Sprocket’s crests slunk. Clearly she had not found an old denizen. She reached into a different coat pocket to pull out a metal tin. It was shallow, but fairly large at three of her hand spans across, with a surface worn and scratched in testimony of how long she had been carrying it. The fae unlocked the tricky little mechanism holding it shut in one quick movement, then placed her candied scorpion in it beside other tightly wrapped bundles of food. No point in wasting something she had paid for.
The tin closed with a tiny click and she shoved it back in her coat. She looked at Carrock skeptically as she hopped off her stool and flapped over to him. She was large for a fae, and by the looks of it she easily outsized him. Chances were that he hadn't been around here any longer than the pearlcatcher, but he was the closest thing she had to a lead.
“Carrock?” Sprocket roused the other fae with copious amounts of nudging and a few light sparks of electricity. Her crests sank even lower when he shoves her a slip of paper. Did everyone here expect bribes for even a small amount of help?
She left the restaurant in low spirits, and followed the instructions for lack of a better place to go, whistling a few calls for Cogger as she went. Suddenly a burst of pain forced her to the ground. The itching, aching feeling trails up her body and pulls at her skin until she’s huddled over with her eyes squeezed shut. By the time she regained her senses Cogger was there. The creeper inspected her with a new fervor, his eyepieces flickering as they went through various different lenses.
“I’ve gotten myself into something serious this time, haven't I, dear? I wish I could see what you do right now.” Whatever this bracer was, she wanted it off of her. Stat.
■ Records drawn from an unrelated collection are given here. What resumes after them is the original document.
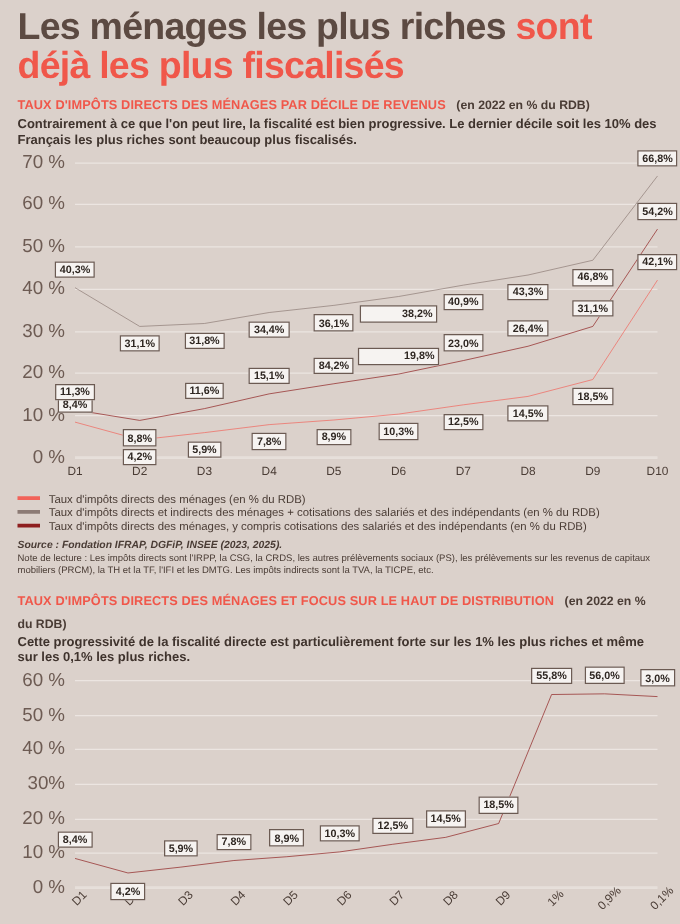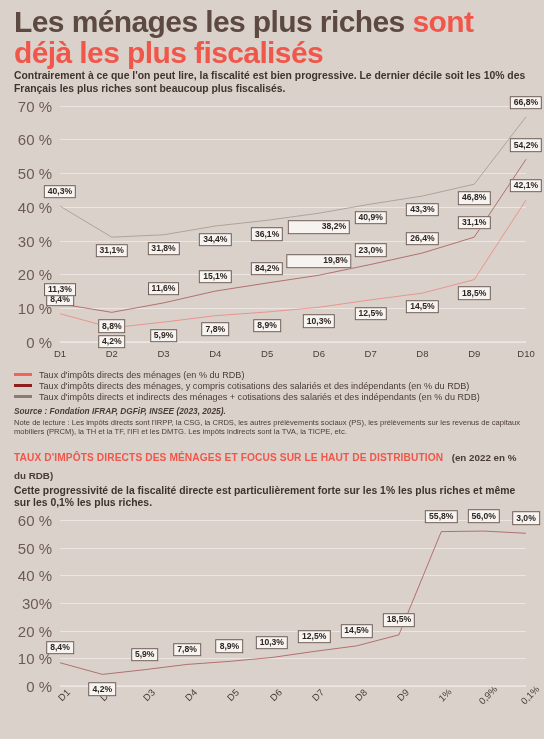--- a/index.html
+++ b/index.html
@@ -130,6 +130,10 @@
     <span class="accent">déjà les plus fiscalisés</span>
   </h1>
 
+  <div class="sec-head">
+    <span class="sec-title">TAUX D'IMPÔTS DIRECTS DES MÉNAGES PAR DÉCILE DE REVENUS</span>
+    <span class="sec-sub">(en 2022 en % du RDB)</span>
+  </div>
   <p class="sec-desc">Contrairement à ce que l'on peut lire, la fiscalité est bien progressive. Le dernier décile soit les 10% des Français les plus riches sont beaucoup plus fiscalisés.</p>
 
   <div class="chart" id="chart1">

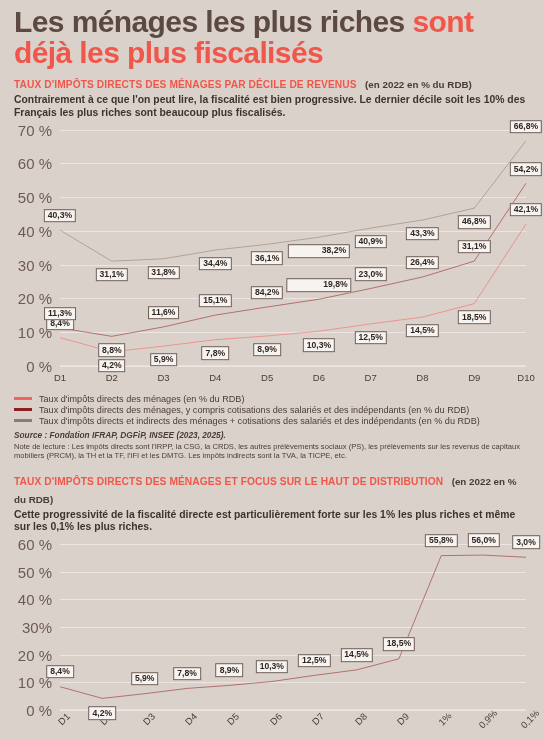--- a/index.html
+++ b/index.html
@@ -209,12 +209,12 @@
       <span class="legend-text">Taux d'impôts directs des ménages (en % du RDB)</span>
     </div>
     <div class="legend-row">
+      <span class="swatch" style="background: rgb(140, 123, 117);"></span>
+      <span class="legend-text">Taux d'impôts directs et indirects des ménages + cotisations des salariés et des indépendants (en % du RDB)</span>
+    </div>
+    <div class="legend-row">
       <span class="swatch" style="background: rgb(142, 31, 31);"></span>
       <span class="legend-text">Taux d'impôts directs des ménages, y compris cotisations des salariés et des indépendants (en % du RDB)</span>
-    </div>
-    <div class="legend-row">
-      <span class="swatch" style="background: rgb(140, 123, 117);"></span>
-      <span class="legend-text">Taux d'impôts directs et indirects des ménages + cotisations des salariés et des indépendants (en % du RDB)</span>
     </div>
   </div>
But how to do so? The likelihood that Carrock actually had information useful to her was chancy at best. Time spent hunting down his package could well end up wasting what time she had left before she was caught or killed by her new decoration. But so could time spent asking around at random, and as she’d concluded earlier the more dragons she asked the larger trace she left behind. The fae arched her neck and drew her crests our narrowly, trying to pull together a new surge of determination. She’d fetch this package of his, as quickly as she could without drawing attention, and afterwards if Carrock continued to treat her with so little courtesy he was in for a fae-sized throttling. Maybe that would clear his memory.